Von ihm abgelehnt, beschließt Rosalie (Nadia Tereszkiewicz), ihr Aussehen zur finanziellen Rettung ihres Hauses zu nutzen. Sie lässt ihren Bart wachsen und hofft, dass sie damit die Neugier der Menschen – potenziellen Kunden – weckt. Ihre Rechnung geht auf – das Geschäft floriert.
Rosalie gewinnt an Selbstvertrauen, fühlt sich endlich befreit und frei. Sie posiert für Fotos, auf denen sie ihre üppige Gesichts- und Körperbehaarung preisgibt. Und Abel beginnt, seine Frau zu respektieren – und zu lieben.
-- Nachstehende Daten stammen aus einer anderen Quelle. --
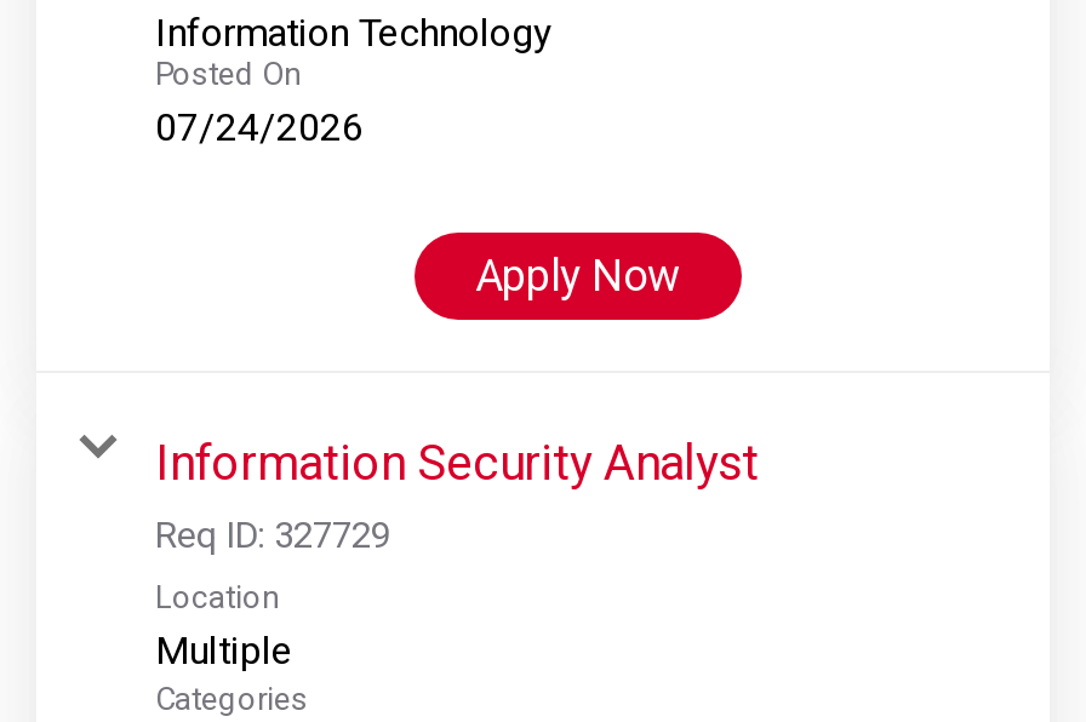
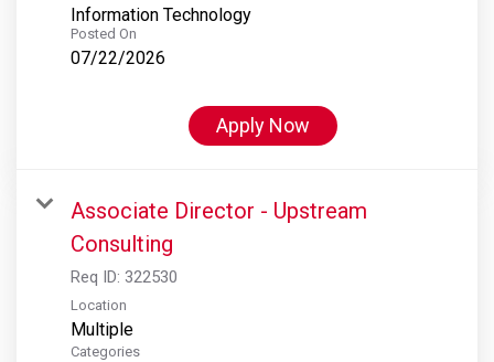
[155,103,364,149] 07/24/2026 -> [71,47,165,68] 07/22/2026
[155,433,759,557] Information Security Analyst | Req ID: 327729 -> [71,197,367,287] Associate Director - Upstream | Consulting | Req ID: 322530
Doch bald schon wendet sich das Blatt, denn sie wird von der Öffentlichkeit zum Monster degradiert.
Das Drama ist frei inspiriert nach der wahren Geschichte der berühmten bärtigen Frau namens Clémentine Delait. Sie wurde 1865 geboren, wuchs in den Vogesen auf und posierte für zahlreiche Postkarten. Sie erlangte sogar das damals streng verbotene Recht, Männerkleidung zu tragen.
Opfer von Intoleranz und Hass
Doch während es Delait schaffte, aus ihrem Unterschied ein echtes Geschäft zu machen, zum Liebling der Soldaten in den Schützengräben zu werden und durch Europa zu reisen, macht Di Giusto ihre Filmfigur zu einem Opfer von Intoleranz und Hass. Sie wird von den Einheimischen durch den Dreck gezogen und erfährt die Grausamkeit gieriger Großbürger.
Aktuelle Bezüge
Mit „Rosalie“ hinterfragt Di Giusto die Stellung der Frau in einem Historienfilm mit sehr aktuellen Themen. Auf subtile Weise schildert sie den Wunsch einer Frau, ihre Andersartigkeit zu erfahren und als solche akzeptiert zu werden. Der mit zahlreichen Preisen ausgezeichnete Benoît Magimel („Die Klavierspielerin“) und Nadia Tereszkiewicz, mit der Di Giusto bereits „Die Tänzerin“ drehte, überzeugen in ihren Rollen. Sie verleihen der Geschichte emotionalen Tiefgang, der über das beliebige Filmende hinwegsehen lässt.